Aim of the task | Pull out of the data below the stretch of lines bounded by the one containing "HTML, CSS/SCSS, JavaScript/TypeScript" and the one containing "JavaScript/TypeScript, Angular, HTML, CSS/SCSS", both bounds included, unchanged.

Supplied records |
__________
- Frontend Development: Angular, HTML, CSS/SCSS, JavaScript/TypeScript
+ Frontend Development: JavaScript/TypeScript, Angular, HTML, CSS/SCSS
__________
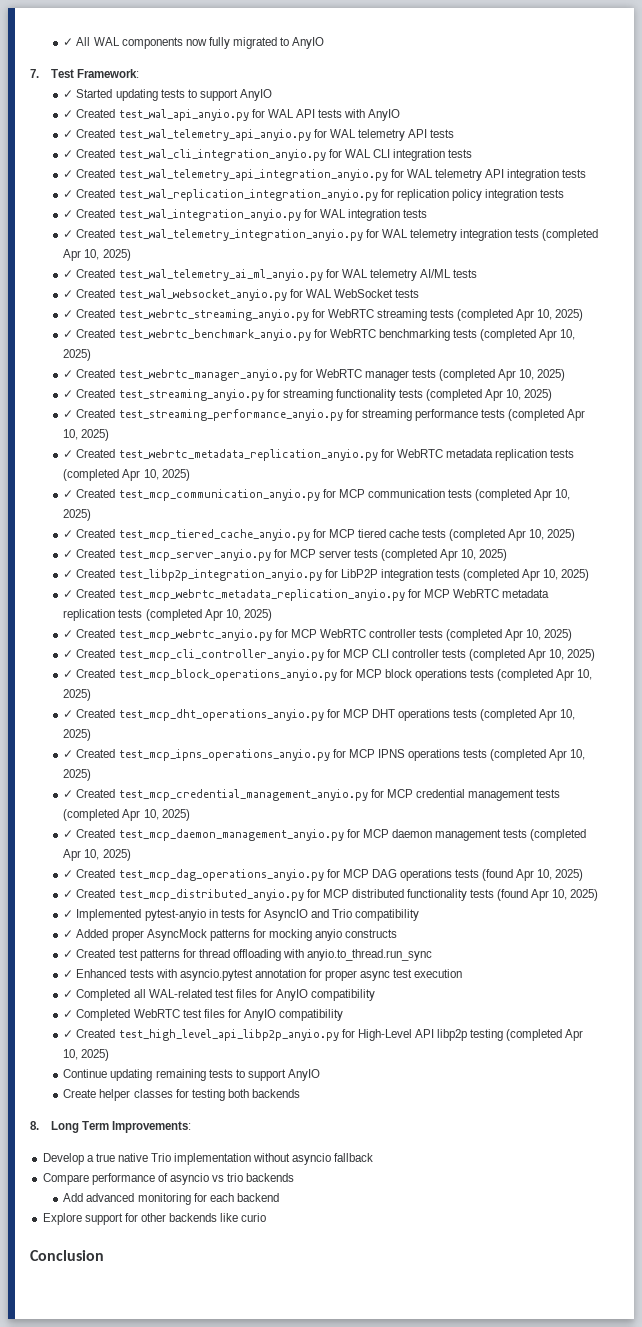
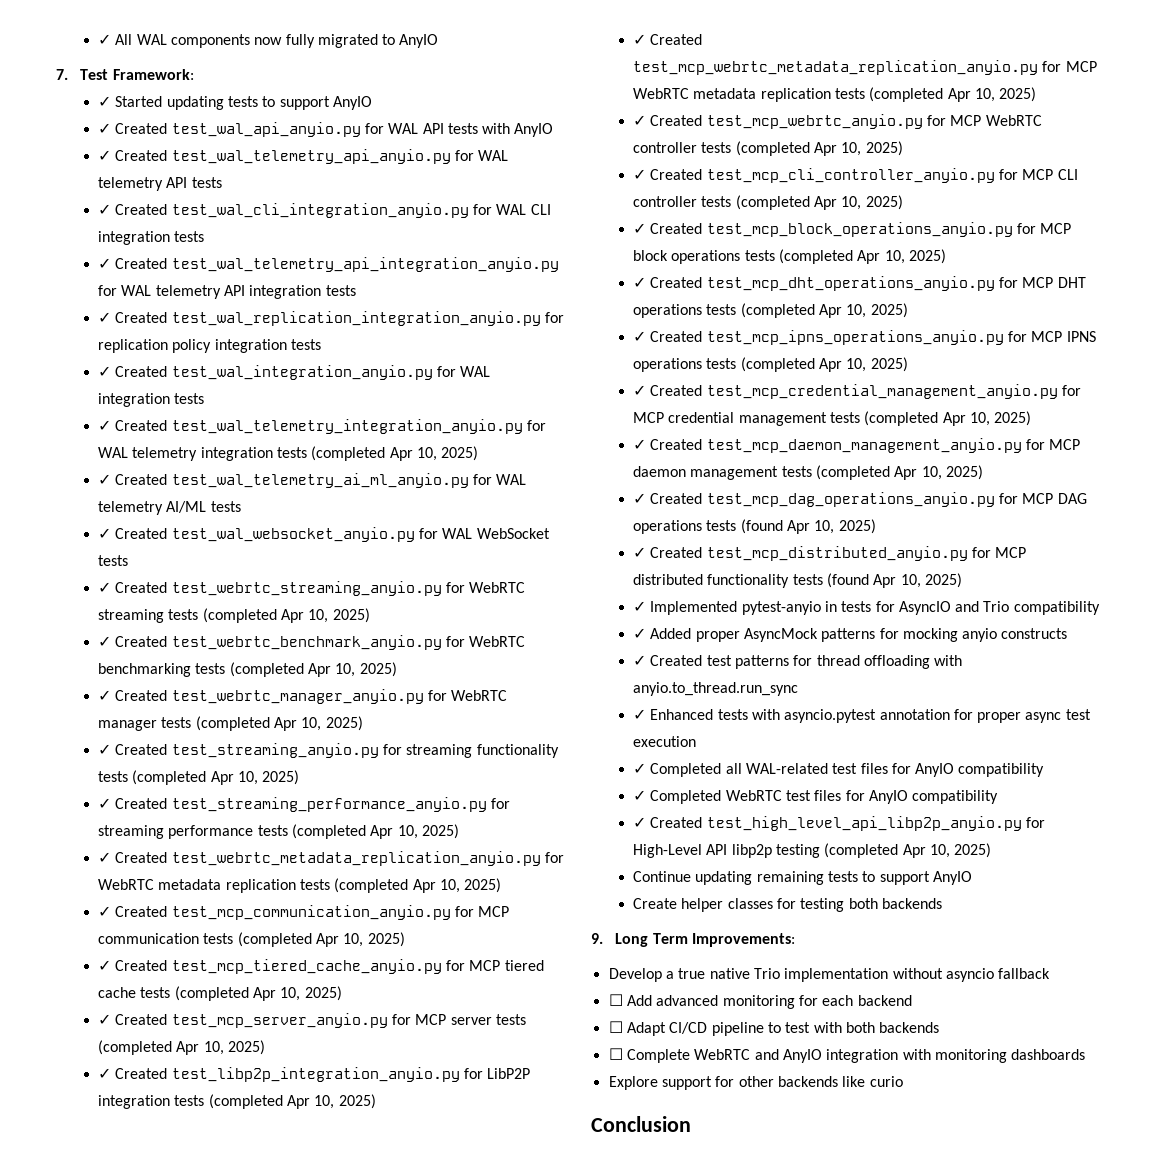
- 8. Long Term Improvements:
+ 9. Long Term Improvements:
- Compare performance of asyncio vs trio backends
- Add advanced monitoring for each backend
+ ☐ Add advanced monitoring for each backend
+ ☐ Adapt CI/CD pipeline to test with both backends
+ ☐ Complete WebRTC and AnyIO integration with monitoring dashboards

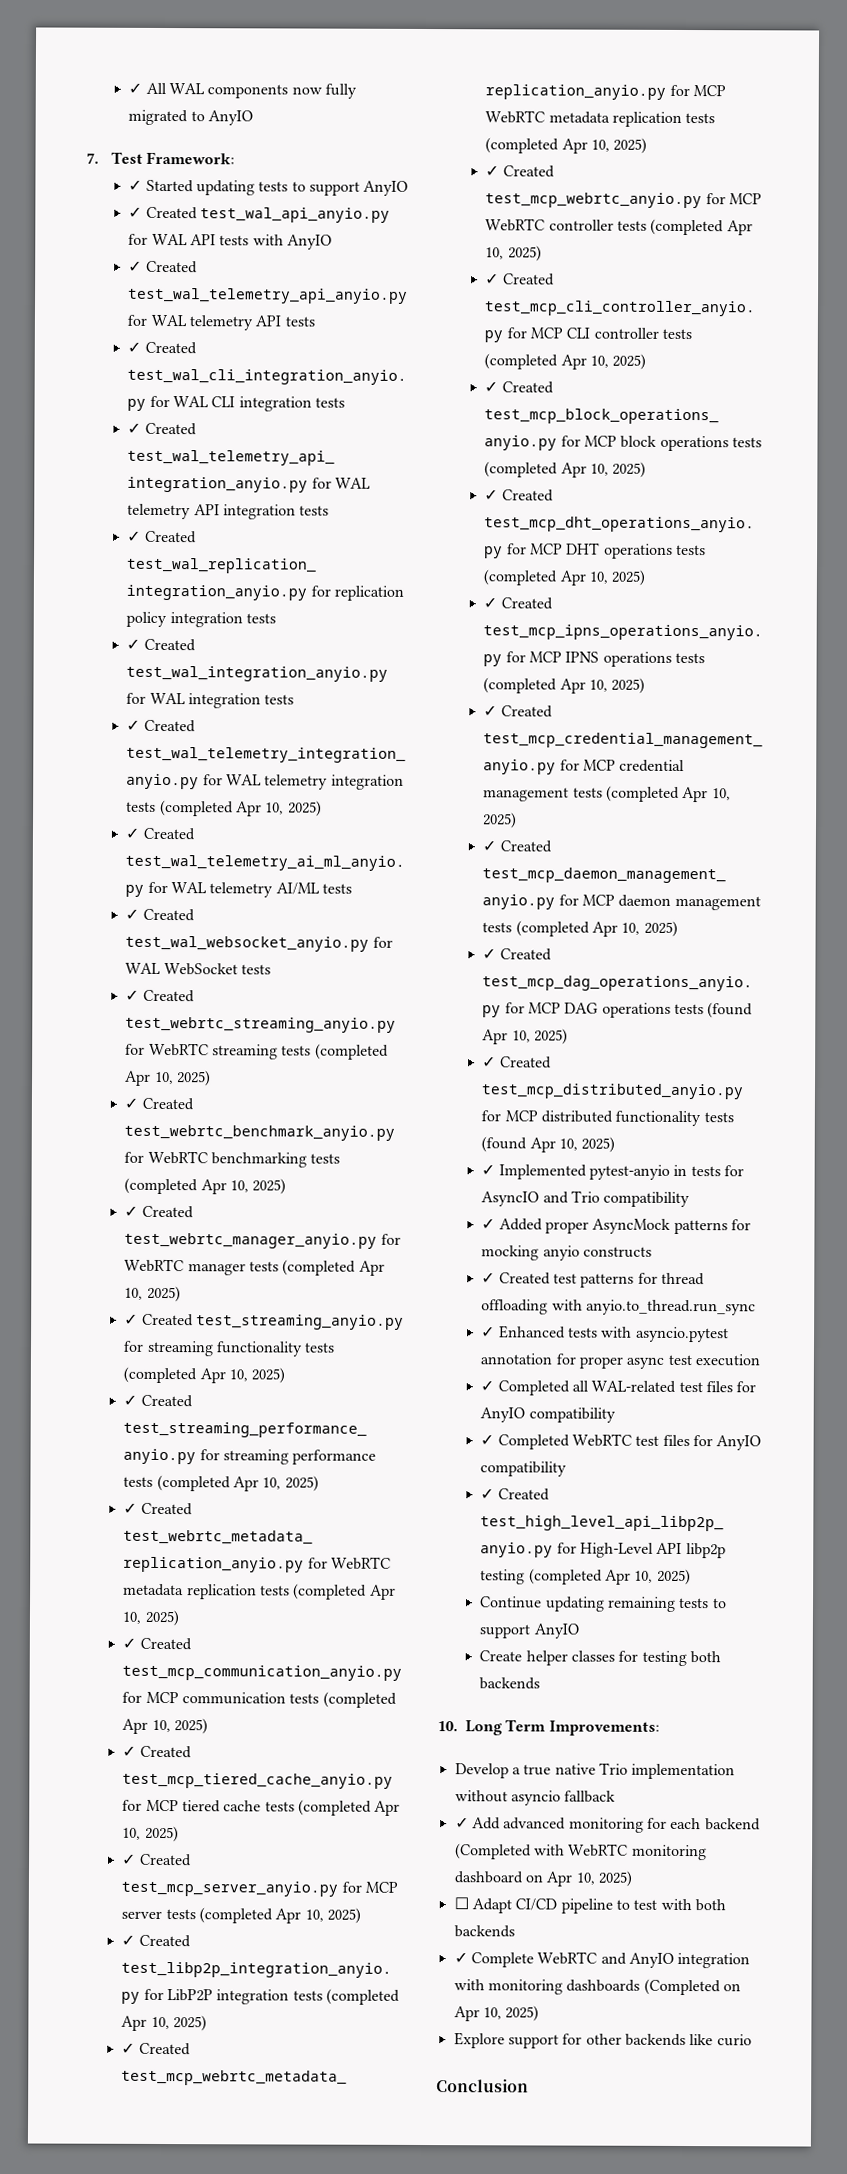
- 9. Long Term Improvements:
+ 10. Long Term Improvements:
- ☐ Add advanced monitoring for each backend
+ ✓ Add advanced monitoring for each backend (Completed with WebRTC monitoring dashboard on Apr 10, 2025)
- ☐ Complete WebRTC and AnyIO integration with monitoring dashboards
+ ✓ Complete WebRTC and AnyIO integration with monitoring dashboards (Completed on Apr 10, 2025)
__________
Response |
- Frontend Development: Angular, HTML, CSS/SCSS, JavaScript/TypeScript
+ Frontend Development: JavaScript/TypeScript, Angular, HTML, CSS/SCSS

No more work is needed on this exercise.